Learned counsel for the assessee then placed reliance on the decision in CIT vs. Pradeep Shantaram Padgaonkar (1983) 143 ITR 785 (MP). In that case also, there was material on the basis of which the Tribunal recorded its finding. The Tribunal had found that the materials placed on record by the assessee, i.e., the certificate of the Secretary of the Maharani, showing that gifts and donations were made by the Maharani to the assessee from time to time, was not considered while imposing penalty on the assessee. This is one circumstance which weighed with the Tribunal in recording that finding. The Tribunal also held that even if the Explanation to s. 271(1)(c) of the Act was invoked, there was nothing to indicate that the assessee was guilty of fraud or gross or wilful neglect in returning the income and, in these circumstances, it could be said that since the finding recorded by the Tribunal setting aside the order imposing penalty was based on material produced on record, it was a finding of fact. In the instant case, as seen above, the finding is based on no material whatsoever, except the circumstance that it was a case of best judgment assessment. The circumstance has been found to be of no consequence in the eye of law.
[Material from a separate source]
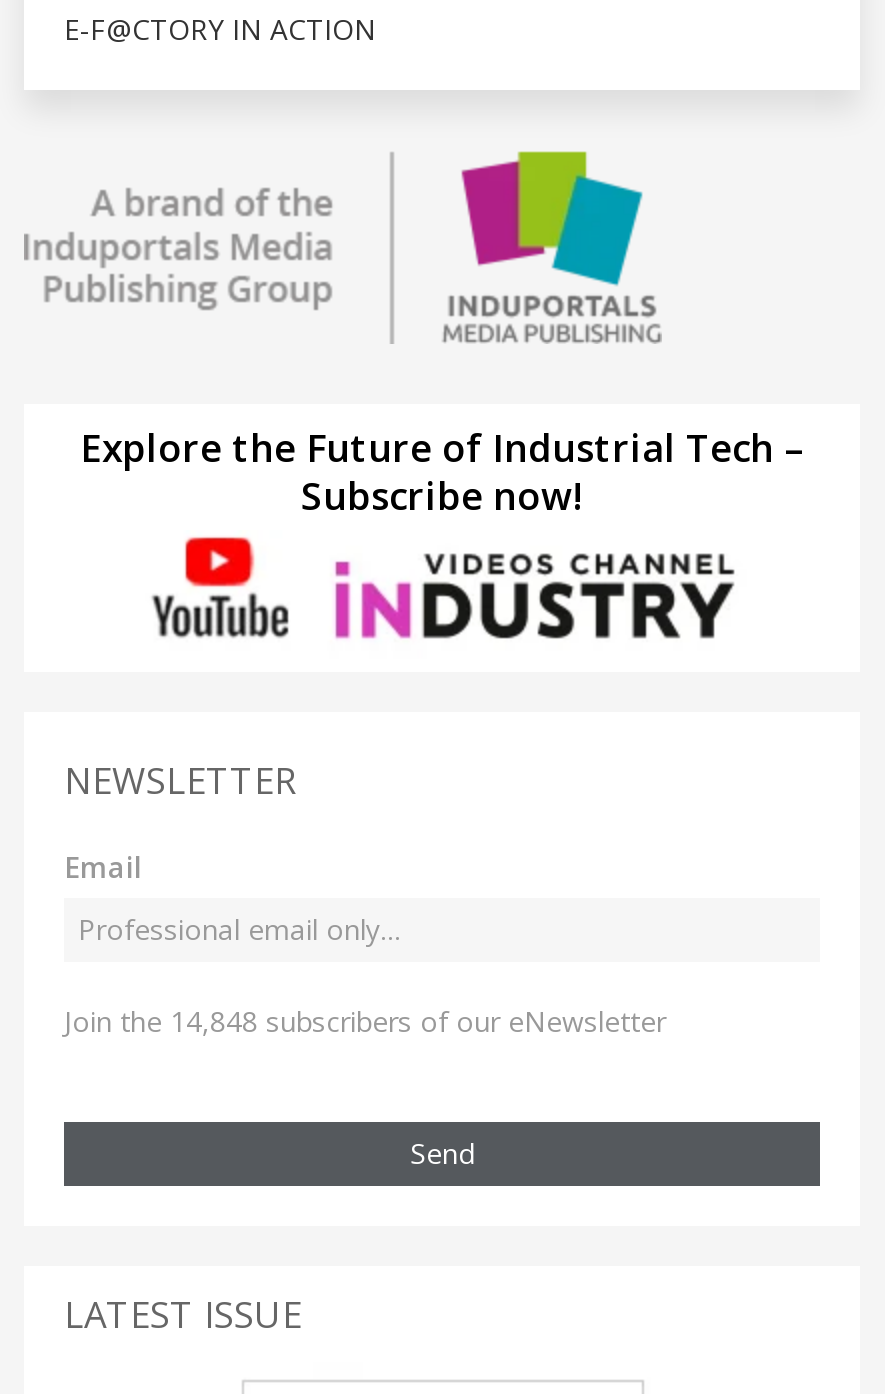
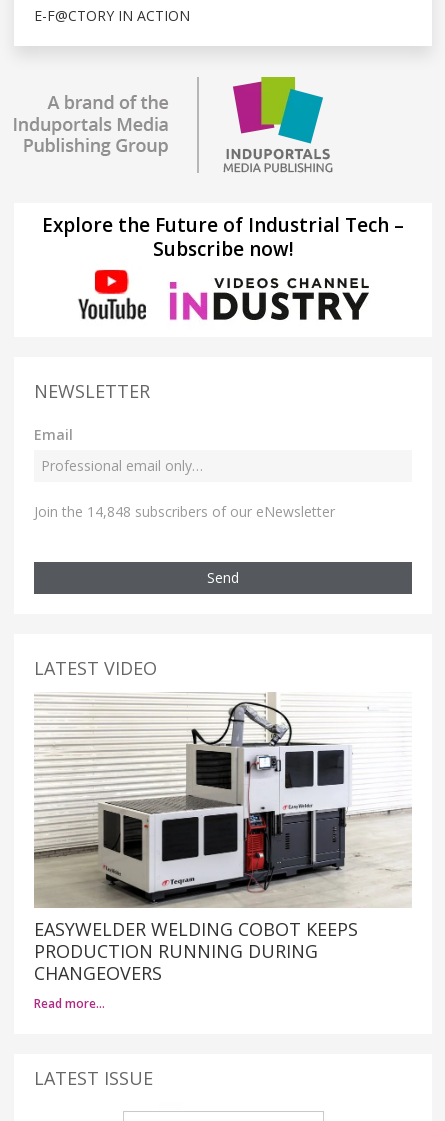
none -> [33,693,412,1012] [image] | EASYWELDER WELDING COBOT KEEPS | PRODUCTION RUNNING DURING | CHANGEOVERS | Read more…
none -> [34,656,157,680] LATEST VIDEO

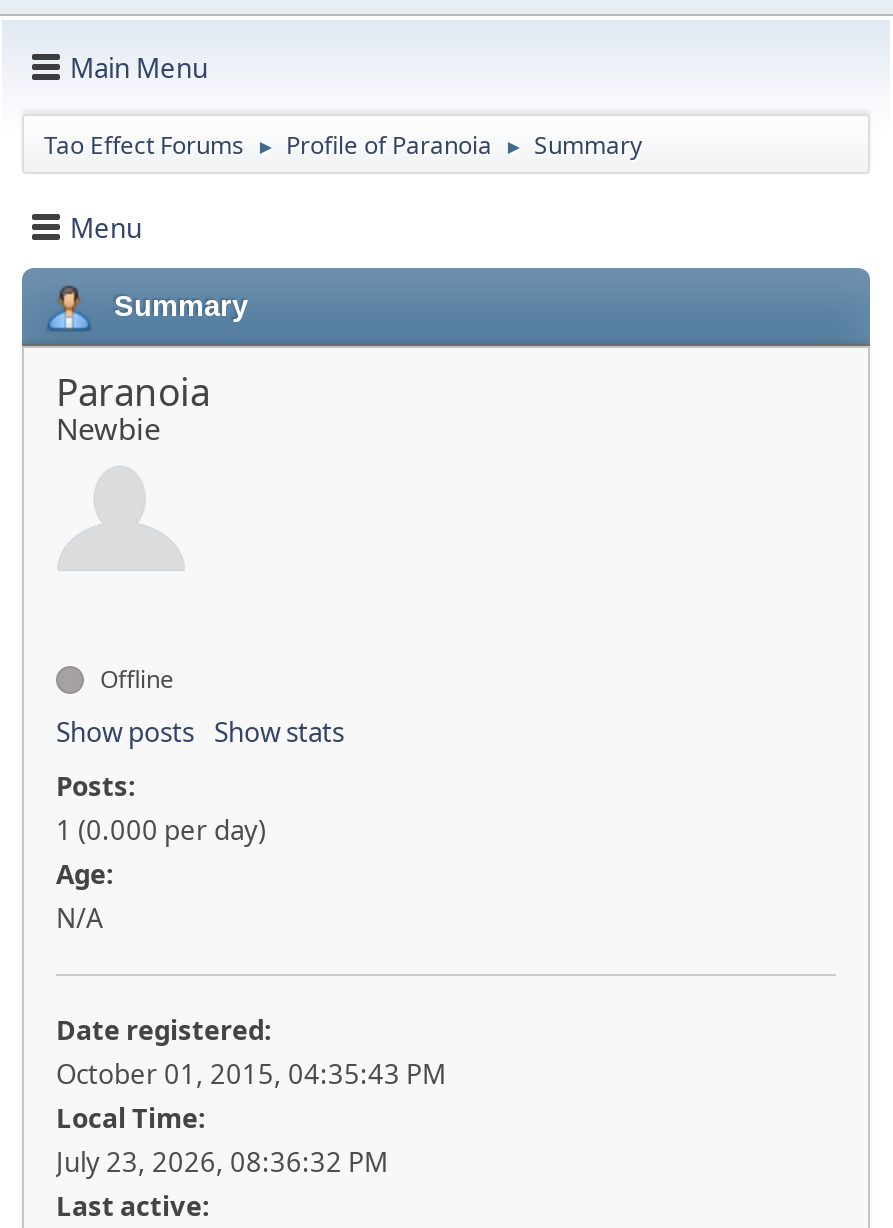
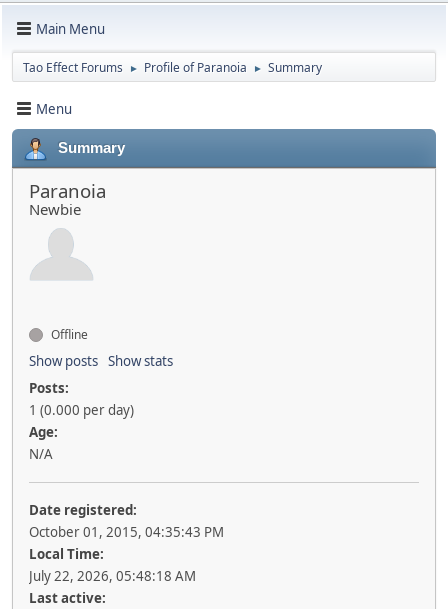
[56,1144,388,1180] July 23, 2026, 08:36:32 PM -> [29,567,196,585] July 22, 2026, 05:48:18 AM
Lastly, reliance was placed by learned counsel for the assessee on a decision of the Rajasthan High Court in Addl. CIT vs. Thahrayamal Balchand 1977 CTR (Raj) 219 : (1980) 124 ITR 111 (Raj). In that case also, there was material on record and it was on consideration of that material that the finding in regard to the presumption being rebutted was recorded. There is thus distinction between the cases cited by learned counsel for the assessee and this case. Whereas in those cases, the finding was recorded on an appraisal of the material on record and obviously such a finding would be a finding of fact, in the instant case, the finding recorded by the Tribunal is perverse, in the sense that it is based on no material whatsoever, as already pointed out above, and consequently no reasonable person, properly instructed in law, could have come to that finding. On the facts and in the circumstances of the instant case to which the Explanation to s. 271(1)(c) was applicable, the Tribunal also seems to have been under a misapprehension that it was for the Revenue to prove that the assessee did not furnish accurate particulars of income and was guilty of fraud or gross or wilful neglect on his part.

8. In view of the foregoing discussion, our answer to question No. 1, referred to us, is that, on the facts and circumstances of the case, the Tribunal was not justified in law in holding that the assessee had discharged the onus cast on it under the statutory Explanation below s. 271(1)(c) of the IT Act, 1961. Our answer to question No. 2 is that, on the facts and in the circumstances of the case, the Tribunal was not correct in law in cancelling the penalty of Rs. 20,000 imposed under s. 271(1)(c) of the IT Act, 1961. In other words, both the questions referred to us are answered in the negative, in favour of the Revenue and against the assessee. The Tribunal shall now determine the quantum of penalty in accordance with law. In the circumstances of the case, however, the parties shall bear their own costs.